Why a banged-up old VW, restored in the suburban garage on the edge of Adelaide, is now valued around $300,000 bound for display at the Australian War Memorial.

Andrew Paterson with his restored 1945 Type 51 Volkswagen Beetle. Picture: Matt Turner
Andrew Paterson with his restored 1945 Type 51 Volkswagen Beetle. Picture: Matt Turner

It could have been the Australian people’s car. In the aftermath of World War II a plan was hatched to make the VW Beetle our national car.

Today, the Beetle that was at the centre of that historical moment has been found, and restored in Adelaide, and is expected to soon take its place on the national stage as an exhibit at the Australian War Memorial.

The story of how that car came to Australia and lived to tell the tale is due to South Australian car restorer Dr Andrew Paterson, of Chandlers Hill.
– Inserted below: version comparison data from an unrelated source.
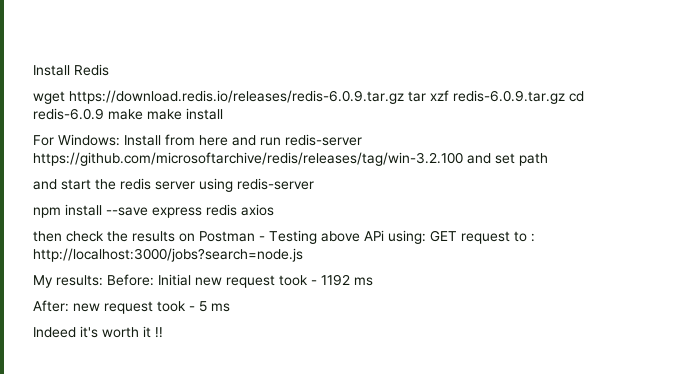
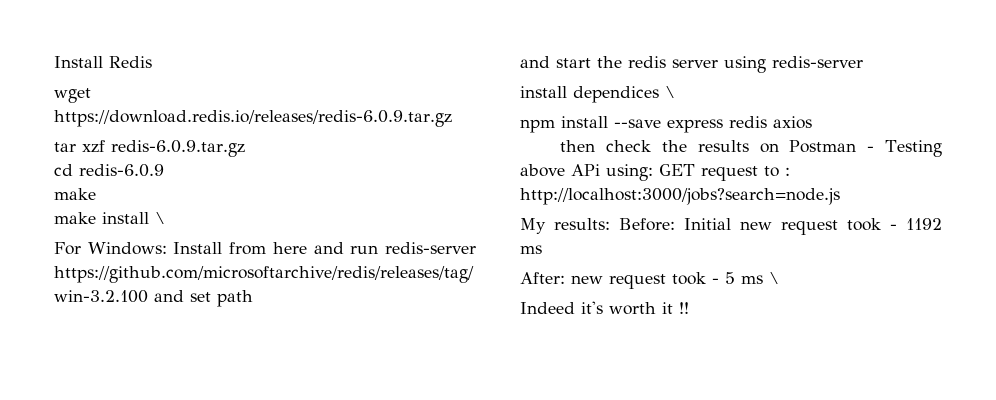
- wget https://download.redis.io/releases/redis-6.0.9.tar.gz tar xzf redis-6.0.9.tar.gz cd redis-6.0.9 make make install
+ wget https://download.redis.io/releases/redis-6.0.9.tar.gz
+ tar xzf redis-6.0.9.tar.gz
+ cd redis-6.0.9
+ make
+ make install \
+ install dependices \
- After: new request took - 5 ms
+ After: new request took - 5 ms \

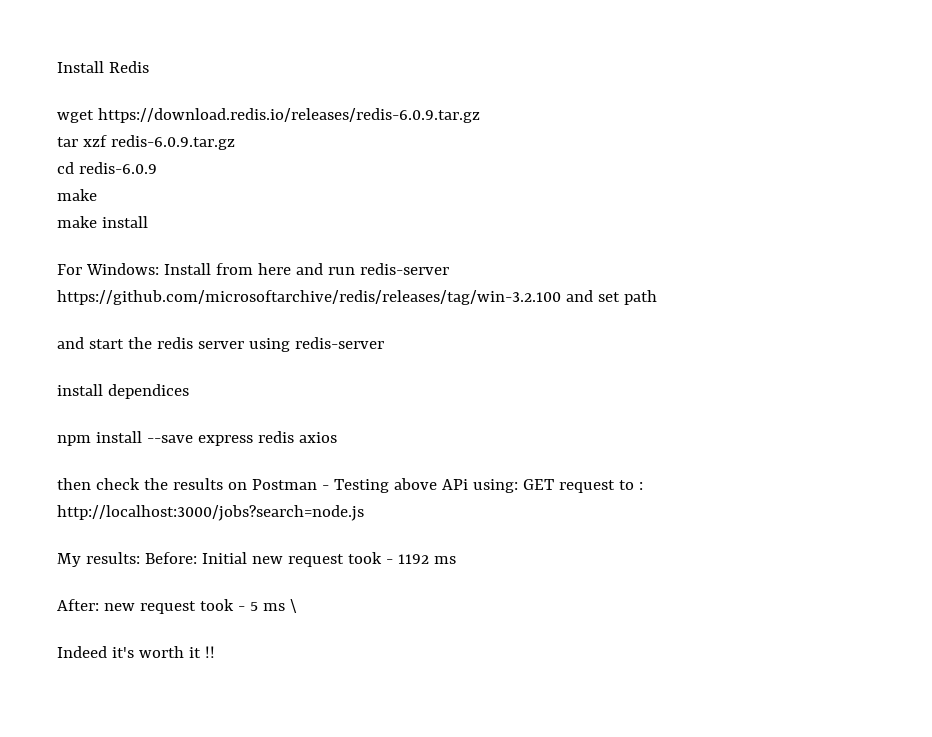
- make install \
+ make install
- install dependices \
+ install dependices

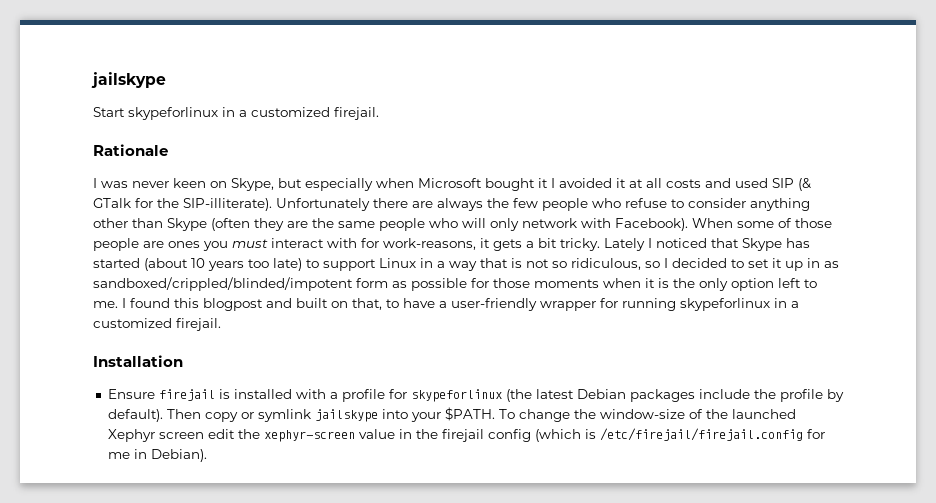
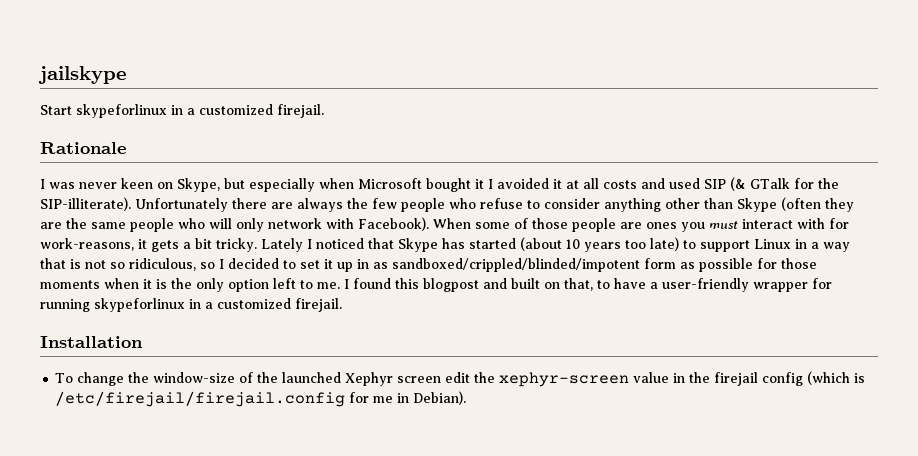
- Ensure firejail is installed with a profile for skypeforlinux (the latest Debian packages include the profile by default). Then copy or symlink jailskype into your $PATH.

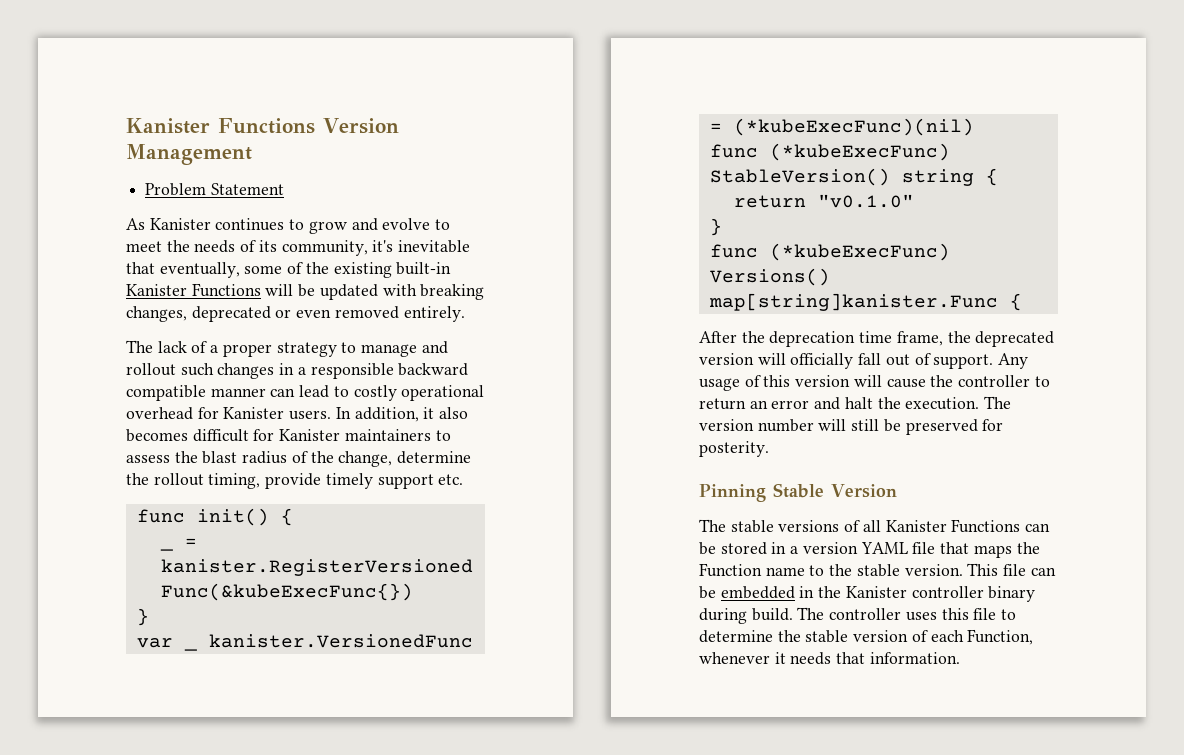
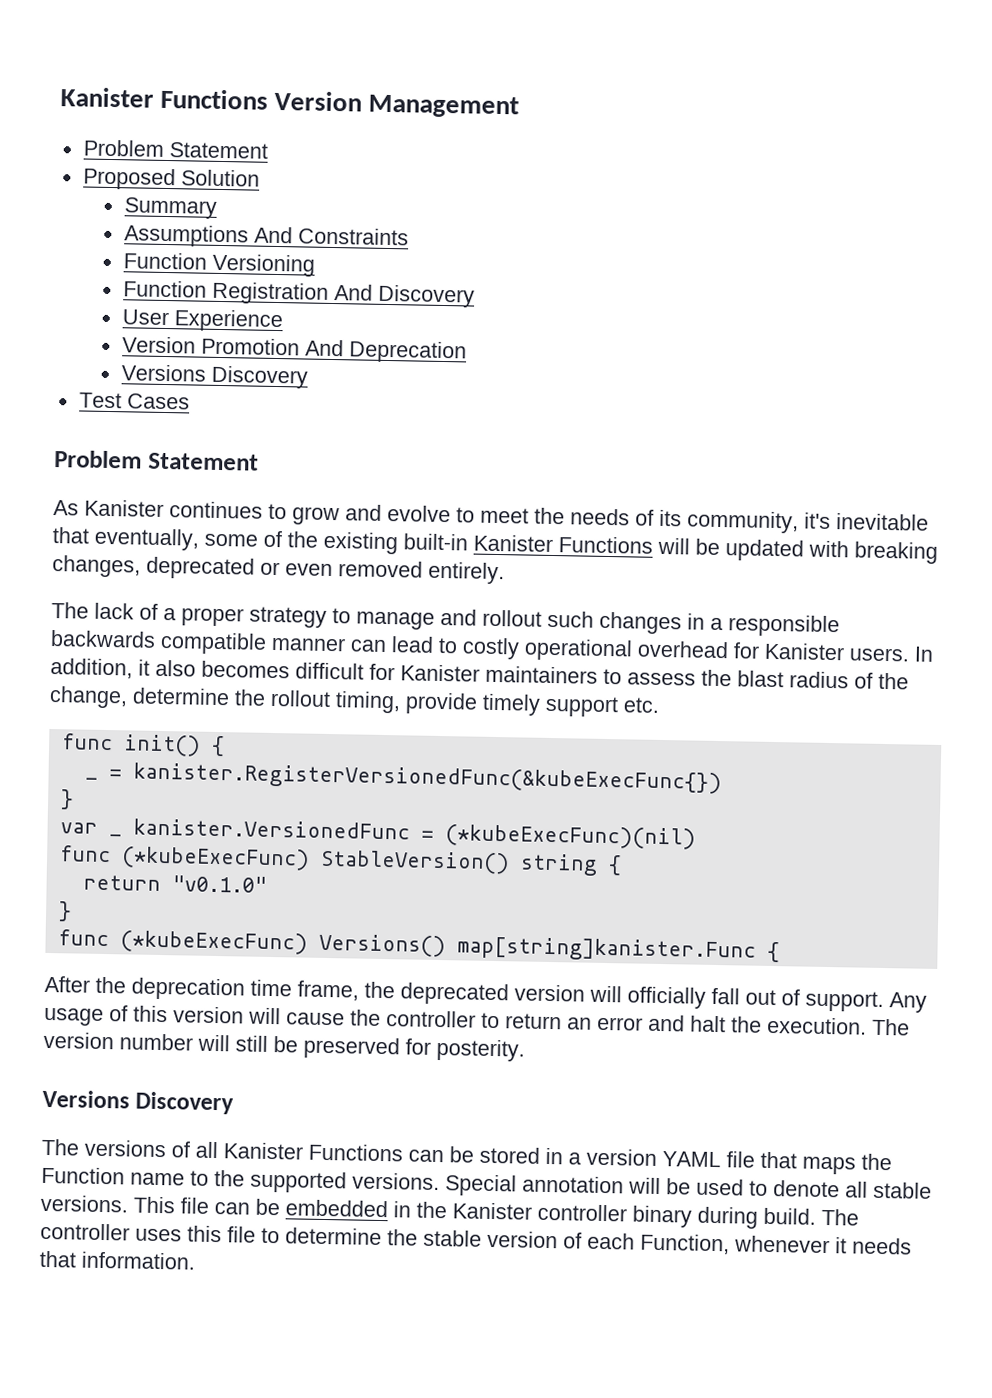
+ Proposed Solution
+ Summary
+ Assumptions And Constraints
+ Function Versioning
+ Function Registration And Discovery
+ User Experience
+ Version Promotion And Deprecation
+ Versions Discovery
+ Test Cases
+ Problem Statement
- The lack of a proper strategy to manage and rollout such changes in a responsible backward compatible manner can lead to costly operational overhead for Kanister users.
+ The lack of a proper strategy to manage and rollout such changes in a responsible backwards compatible manner can lead to costly operational overhead for Kanister users.
  The version number will still be preserved for posterity.
- Pinning Stable Version
- The stable versions of all Kanister Functions can be stored in a version YAML file that maps the Function name to the stable version.
+ Versions Discovery
+ The versions of all Kanister Functions can be stored in a version YAML file that maps the Function name to the supported versions. Special annotation will be used to denote all stable versions.

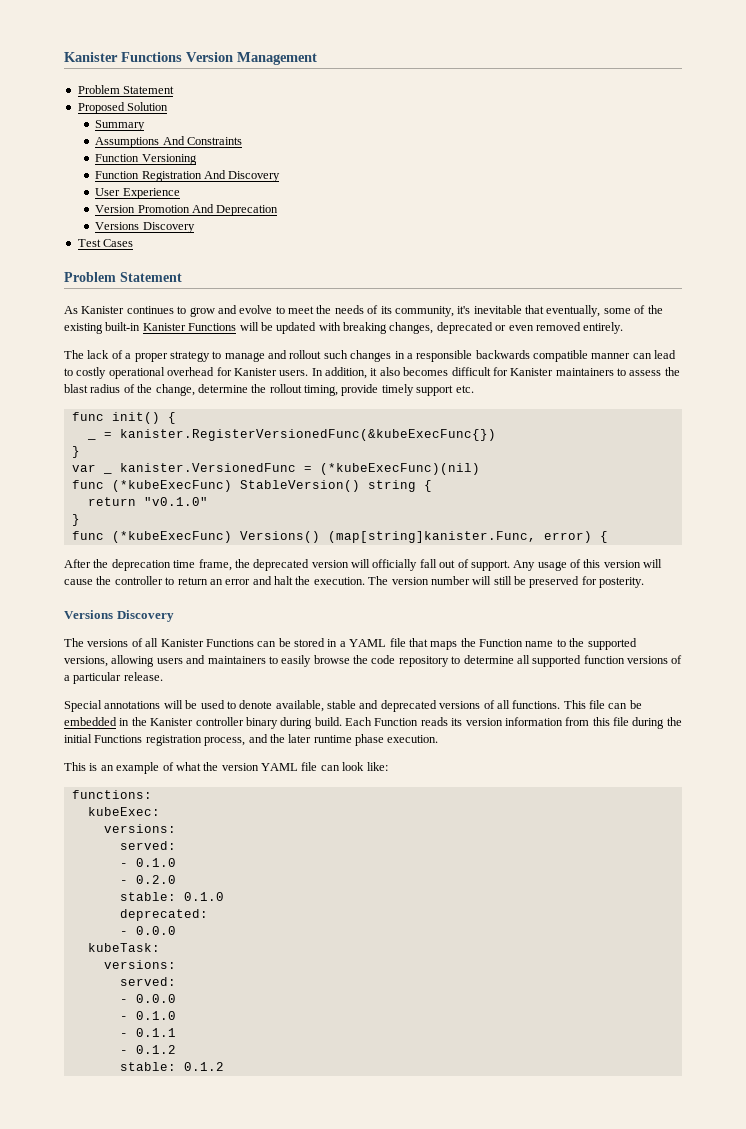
- func (*kubeExecFunc) Versions() map[string]kanister.Func {
+ func (*kubeExecFunc) Versions() (map[string]kanister.Func, error) {
- The versions of all Kanister Functions can be stored in a version YAML file that maps the Function name to the supported versions. Special annotation will be used to denote all stable versions.
+ The versions of all Kanister Functions can be stored in a YAML file that maps the Function name to the supported versions, allowing users and maintainers to easily browse the code repository to determine all supported function versions of a particular release.
+ Special annotations will be used to denote available, stable and deprecated versions of all functions.
- The controller uses this file to determine the stable version of each Function, whenever it needs that information.
+ Each Function reads its version information from this file during the initial Functions registration process, and the later runtime phase execution.
+ This is an example of what the version YAML file can look like:
+ functions:
+ kubeExec:
+ versions:
+ served:
+ - 0.1.0
+ - 0.2.0
+ stable: 0.1.0
+ deprecated:
+ - 0.0.0
+ kubeTask:
+ versions:
+ served:
+ - 0.0.0
+ - 0.1.0
+ - 0.1.1
+ - 0.1.2
+ stable: 0.1.2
The history of the car began within the bombed-out ruins of the original Volkswagen factory in Wolfsburg, near Hanover, in Germany.

It was 1945 and the Allies occupying Germany were looking for a place to repair their vehicles. At Wolfsburg they found both a factory and a city full of starving people who were once its employees. It was a big factory in a specially constructed city aimed at producing Hitler’s promise of a people’s car before war broke out.

A British officer, Major Ivan Hirst, realised that rather than simply repairing their vehicles, the factory and the people of Wolfsburg could also be put to work making the VW developed by Ferdinand Porsche in the pre-war years.

By September 1945, even before the factory had its roof back on, Type 51 VWs were coming off the production line. The ungainly Beetle had finally come into existence, built by the Allies. The only previous examples, known as KDF Type 60s, had been built in small numbers in 1937 and later as wartime Red Cross cars.

The three millionth Volkswagen (VW) Beetle on assembly line at Wolfsburg factory in 1959.
The three millionth Volkswagen (VW) Beetle on assembly line at Wolfsburg factory in 1959.

Type 51s were based on the wartime Kubelwagen and Schwimmwagen military versions with Porsche’s beetle-shaped aerodynamic body shell put back on top.

Models were sent to the US, Canada, Norway, the UK and Australia for production consideration as part of the war reparations deals. Two were sent to Australia.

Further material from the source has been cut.